If it's any consolation to Ruth......Pigeons are extremely intelligent. If her lost bird hooks up with a flock, he should learn quickly by watching them and his chances of survival should be pretty good..


----------



## cwebster (Dec 11, 2010)

Msfreebird, thank you for the help you provide to the pigeons.


----------



## RuthSG (Mar 20, 2017)

I'm amazed at the knowledge and commitment all of you have for pigeons. Duckie hasn't shown up but I've been watching the small flock of green pigeons in my trees, hoping to spot her with them. 

The small flock (about 5-6) wakes up at 7am and gathers at the very top branches of the trees and fly off. A small river runs behind my house, so there's water. They seem to fly off to other trees but I havent seen them on the ground yet. 

Thank you all for your advice. I am reading every single post - to learn more, and it is quite comforting too. I'm still putting out her food and cage and hoping.


----------



## RuthSG (Mar 20, 2017)

I did more research and turns out pink necked green pigeons feed mainly on figs. So they go to fig trees and i think creeper fig plants that grow on other trees. They only come down to the ground for grit and smostly stay in the trees. So much for waiting for the flock to come down to feed.


----------



## cwebster (Dec 11, 2010)

Dont give up on Duckie. When our bird Blue got loose, it was a few very long days but he finally came home.


----------



## Jay3 (May 4, 2008)

Yes, I looked them up too. Guess they eat different kinds of berries too. 
I hope he comes back. Keep watching for him.


----------



## RuthSG (Mar 20, 2017)

Thank you for your kindness, cwebster. Part of me hopes. Part of me knows she's not coming back.


----------



## RuthSG (Mar 20, 2017)

Thanks, Jay3. I'm going to start putting down fruit tomorrow together with seed mix. Perhaps the green pigeons will come eat. All the research Ive found though, seems to say they feed high up in the trees. I'll keep trying anyway. Thank you all for your support.


----------



## YaSin11 (Jul 23, 2009)

Thank you for helping Duckie RuthSG.

I just wanted to add; if he hasn't returned, he might be well off with a flock.

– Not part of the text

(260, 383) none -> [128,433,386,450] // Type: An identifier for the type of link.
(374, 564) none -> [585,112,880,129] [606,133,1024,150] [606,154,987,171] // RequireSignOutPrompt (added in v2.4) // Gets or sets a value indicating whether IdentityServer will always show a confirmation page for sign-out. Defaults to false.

Pigeons are amazingly adaptable birds.

Although it was hand raised, it is pretty young, and so might be able to learn from other pigeons.

It will always remember you, regardless of weather it returns or not. It will always remember your love & kindness.

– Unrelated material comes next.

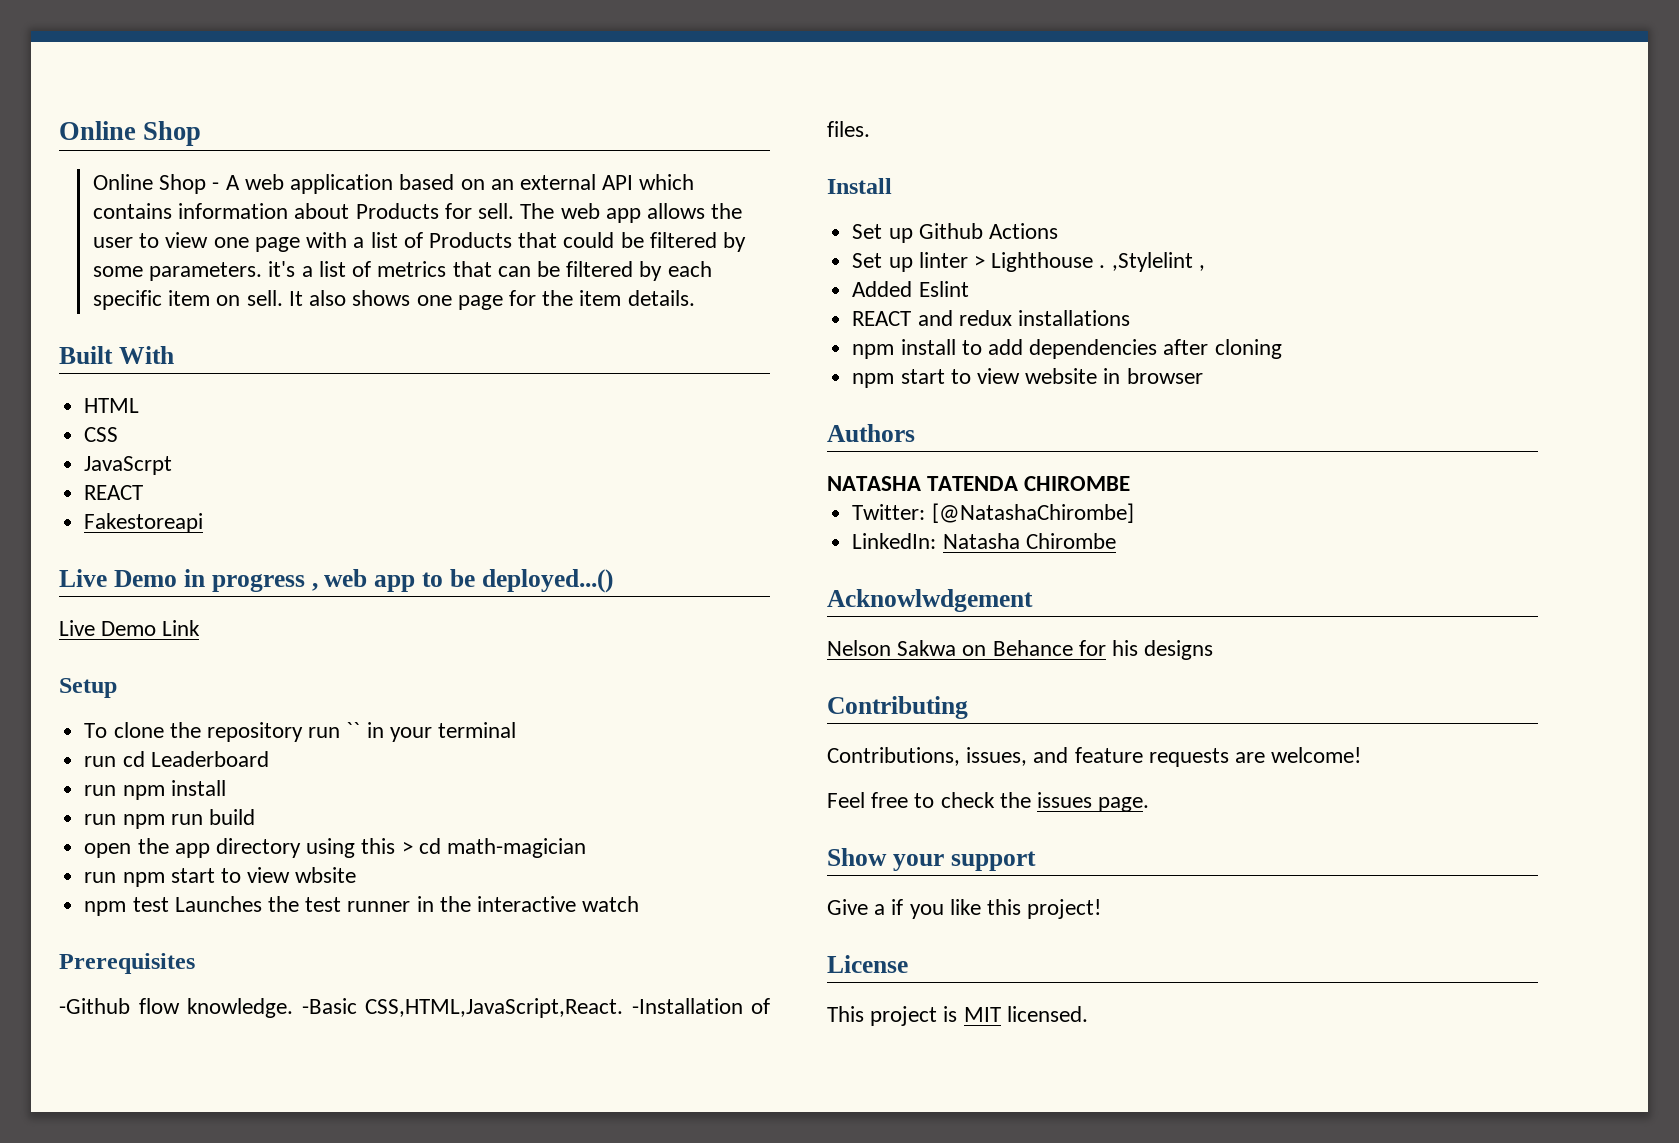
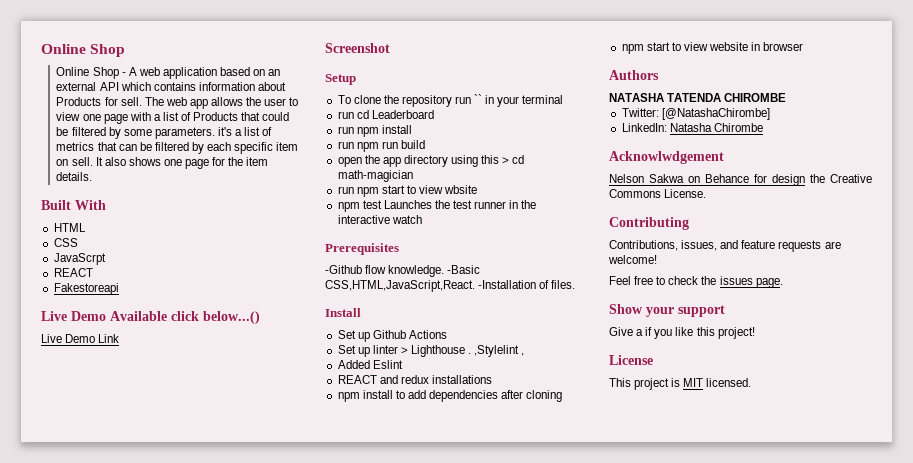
[183,569,613,593] in progress , web app to be deployed...() -> [110,311,260,324] Available click below...()
(201, 628) none -> [325,43,390,53] // Screenshot
[1112,640,1214,660] his designs -> [772,174,872,186] [609,189,707,198] design the Creative Commons License.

It might have found a loving flock or better yet maybe even a mate. 

Wish you Good Luck. Hope Springs Eternal 

Peace.


----------



## RuthSG (Mar 20, 2017)

Thanks YaSin11. Appreciate your kindness.

The greens were hanging around in my trees this morning. I thought I spotted Duckie, but likely wishful thinking.

A pair came down into a small tree and the female looked like Duckie and was bobbing her head like she did. But again likely wishful thinking. I called out to her, and there was head bobing response. But nothing else. 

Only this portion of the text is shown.